Entrepreneurs and businesses are constantly searching for and creating the next BIG innovation to take the world by storm. They take chances, they risk losing everything. Some of the most well-known and successful companies in the world are backed by entrepreneurs and innovators who continuously push the boundaries within their industry.
What is the common thread that ties industry giants like, Ford, Honda, Microsoft, Macy’s, and McDonald’s Filet-O-Fish together?
Today, they all represent billion dollar successes, but not before their creators failed. Henry Ford went bankrupt after Detroit Automobile tanked. Soichiro Honda was rejected by Toyota when he went for a job interview. Bill Gates’ Traf-O-Data fizzled rapidly before he went on to start Microsoft. Macy’s tanked in their initial venture in Massachusetts, only to try again two years later in New York to become the behemoth it is today. And the Filet-O-Fish? Well, that happened only because McDonalds whiffed on the Hula Burger (pineapple, cheese, and bun…gross!)!
“You can fail 100 times as long as you succeed once” -Soichiro Honda
Failure should be promoted and welcomed within any company. If we as individuals are not taking chances and failing, how will we ever push the boundaries? When you’re done with this post, do yourself a favor and watch this video on Honda’s “Secret to Success”. It’s a raw and honest video of their company’s values.
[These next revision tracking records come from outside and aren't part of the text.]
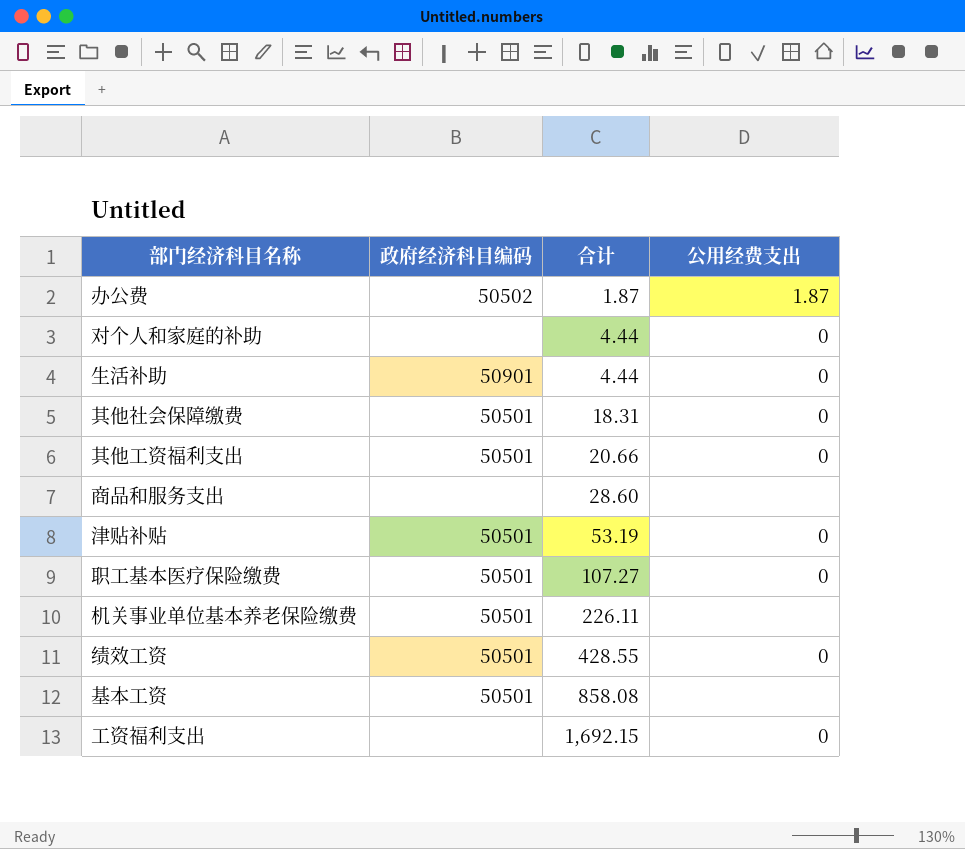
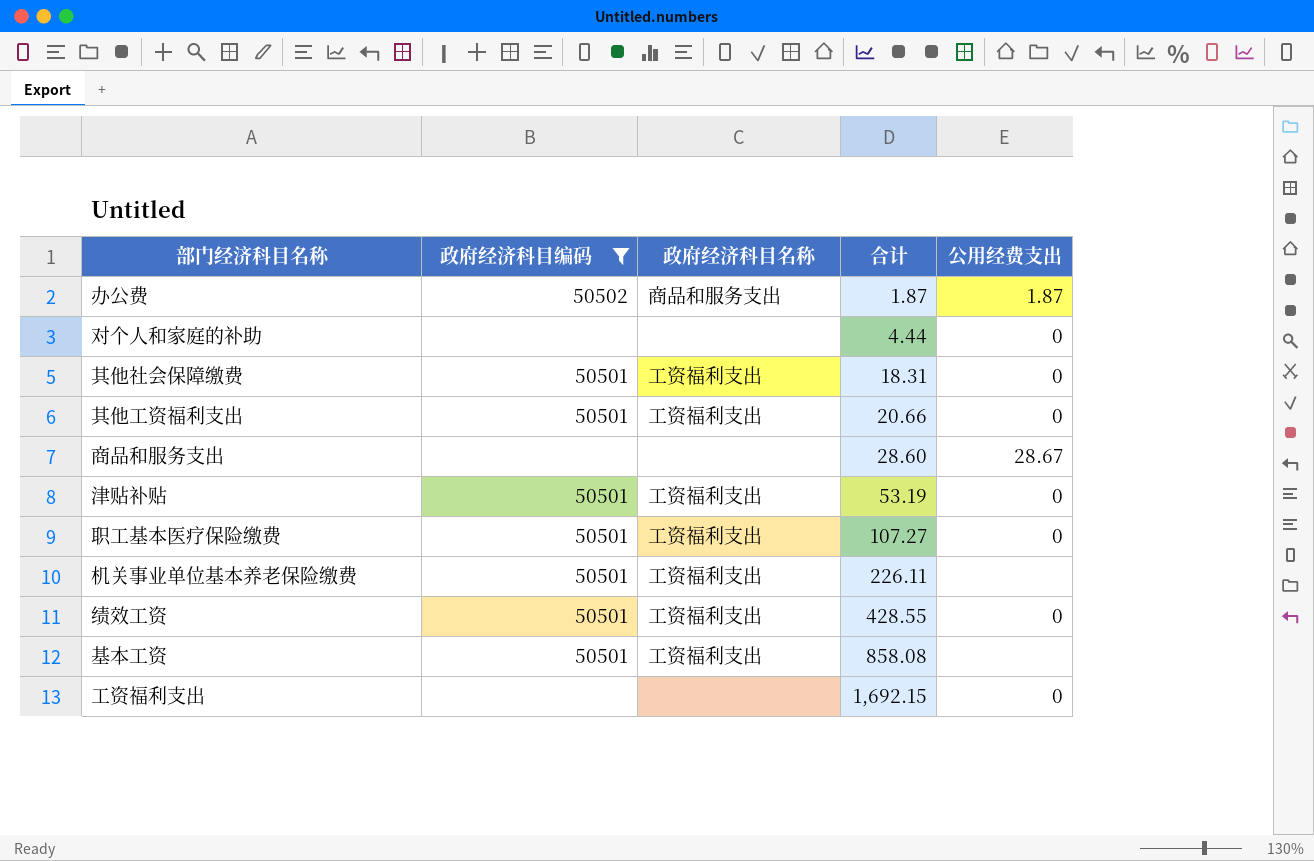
filter: none -> 政府经济科目编码 != 50901
column 政府经济科目名称 | position: none -> 3
商品和服务支出 | 公用经费支出: none -> 28.67

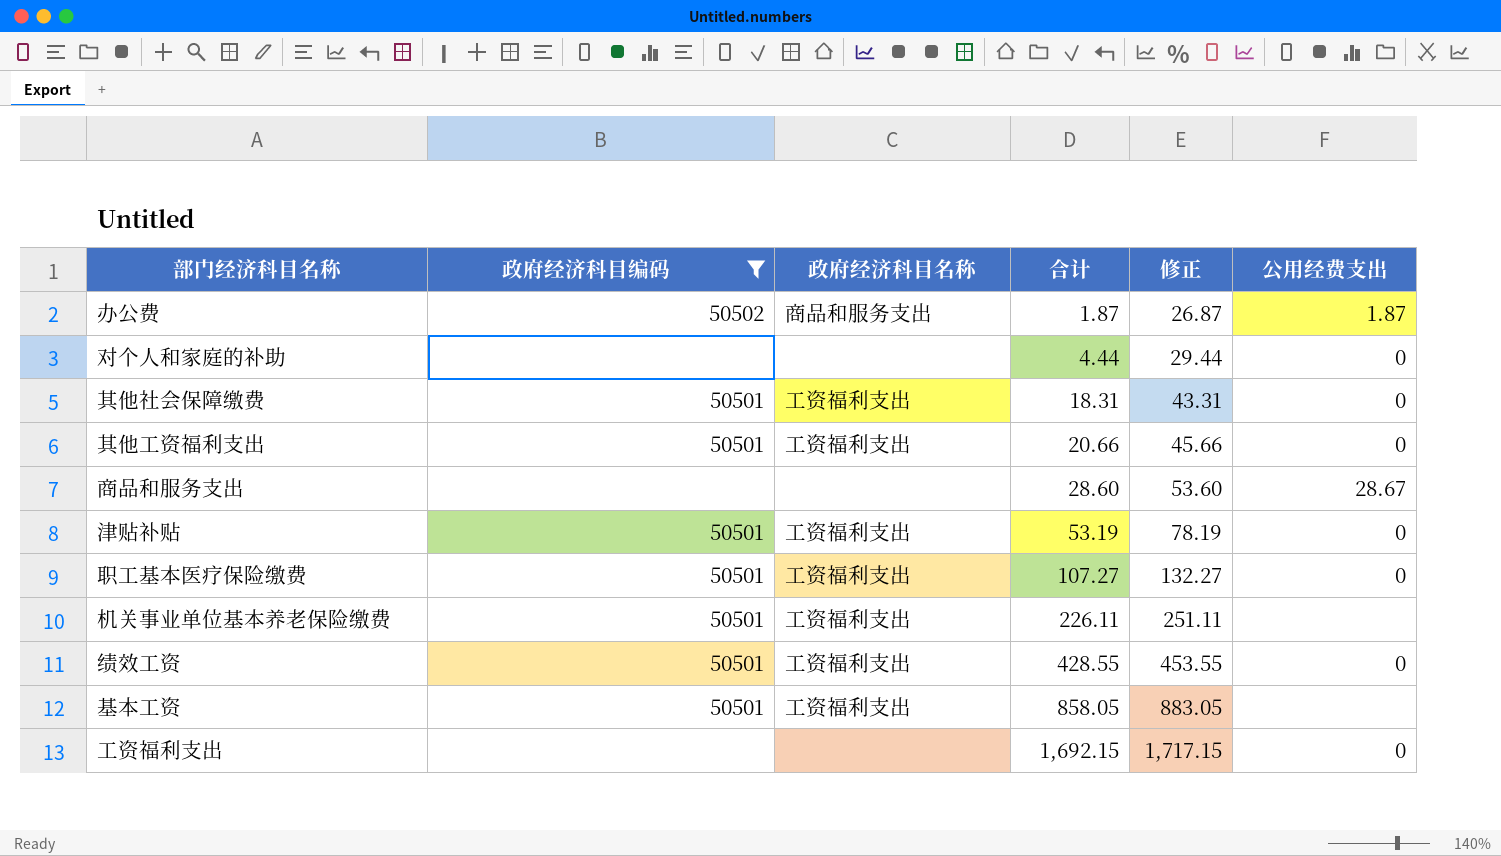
column 修正 | formula: none -> [合计] + 25
基本工资 | 合计: 858.08 -> 858.05

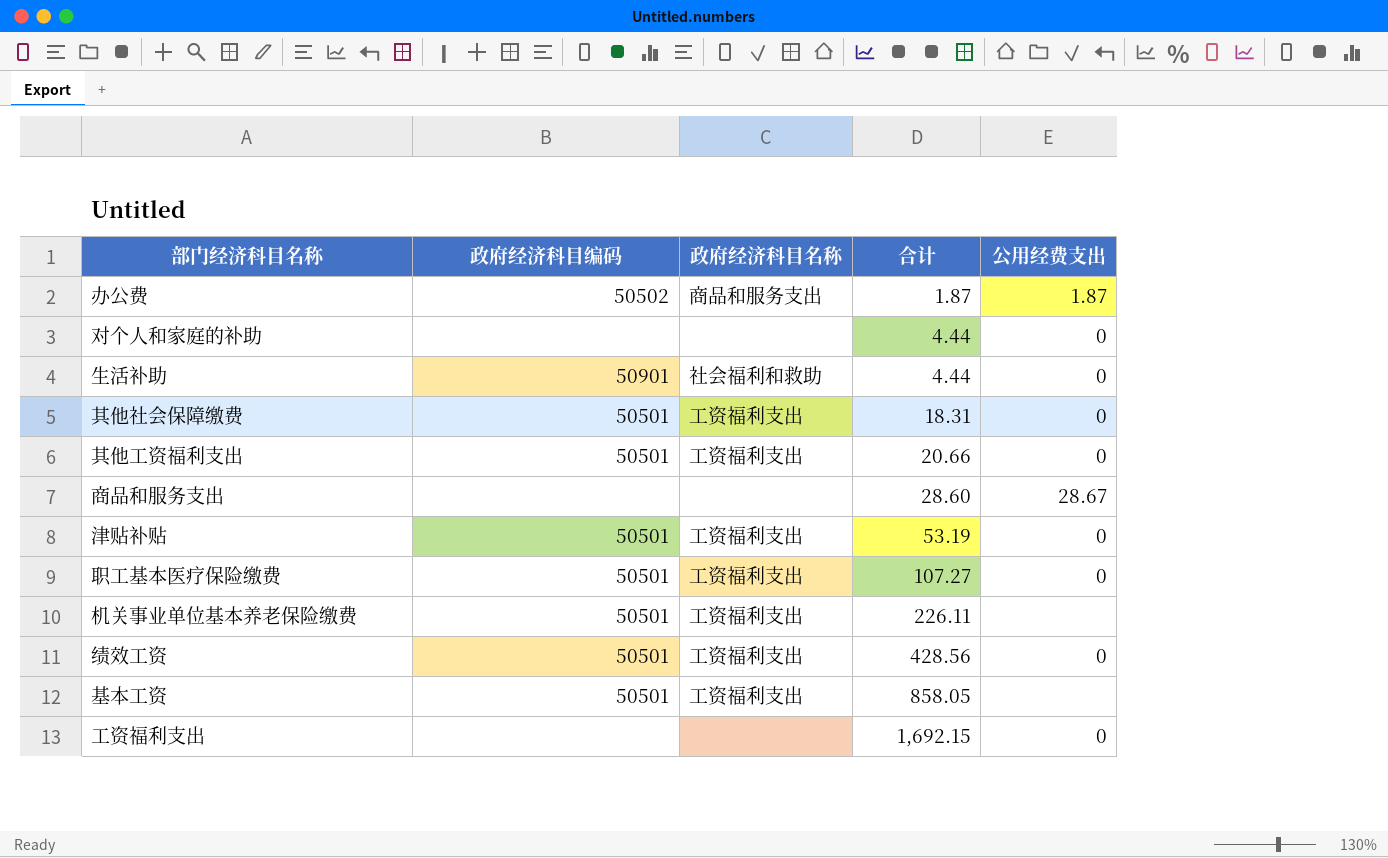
filter: 政府经济科目编码 != 50901 -> none
column 修正 | formula: [合计] + 25 -> none
绩效工资 | 合计: 428.55 -> 428.56

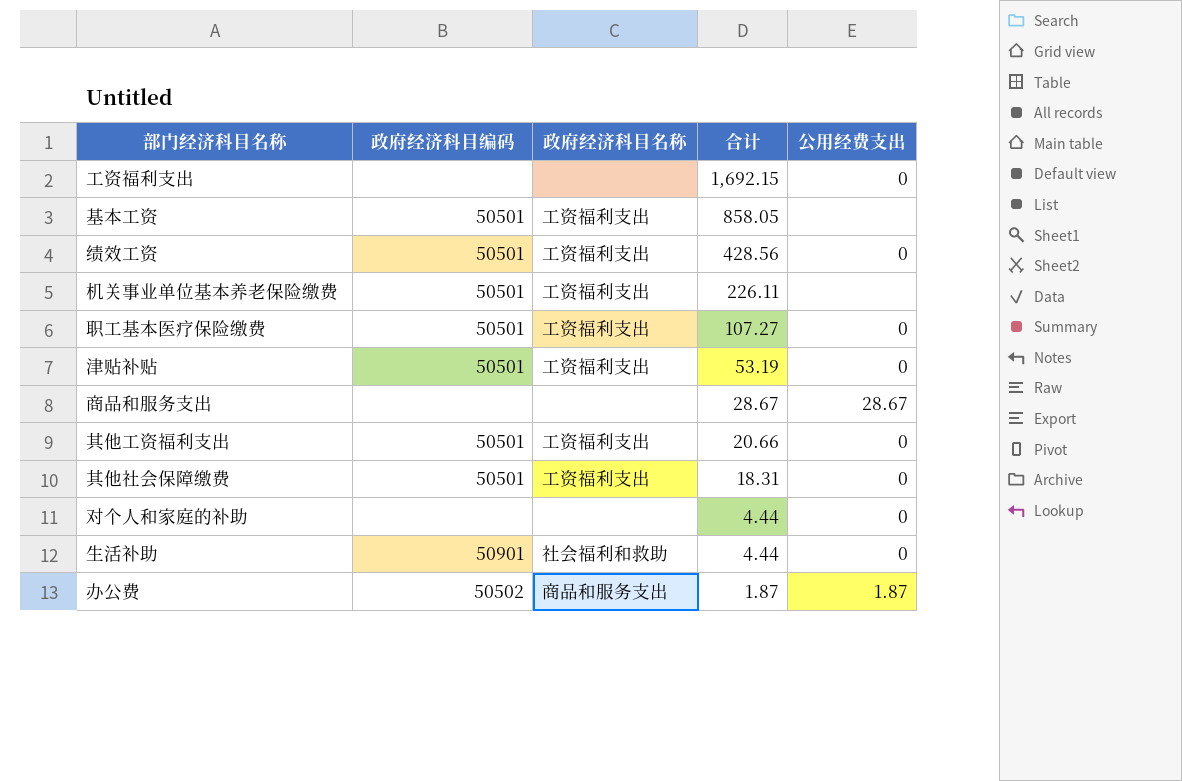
row order: 合计 ascending -> 合计 descending
商品和服务支出 | 合计: 28.60 -> 28.67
Madison Mobley (@Build_A_Cloud), a mentor of mine once told me, “The faster you make 1,000 mistakes, the faster you’ll become successful as long as you learn from them.”
When was the last time you failed? When was the last time the company you represent failed? For me, I welcome risk and failure, I thrive on change. The company I represent is full of warm-welcomed innovators. It is not afraid to risk failure and to take chances, which I believe is why it has become the leader it is today.
So, are you ready to race?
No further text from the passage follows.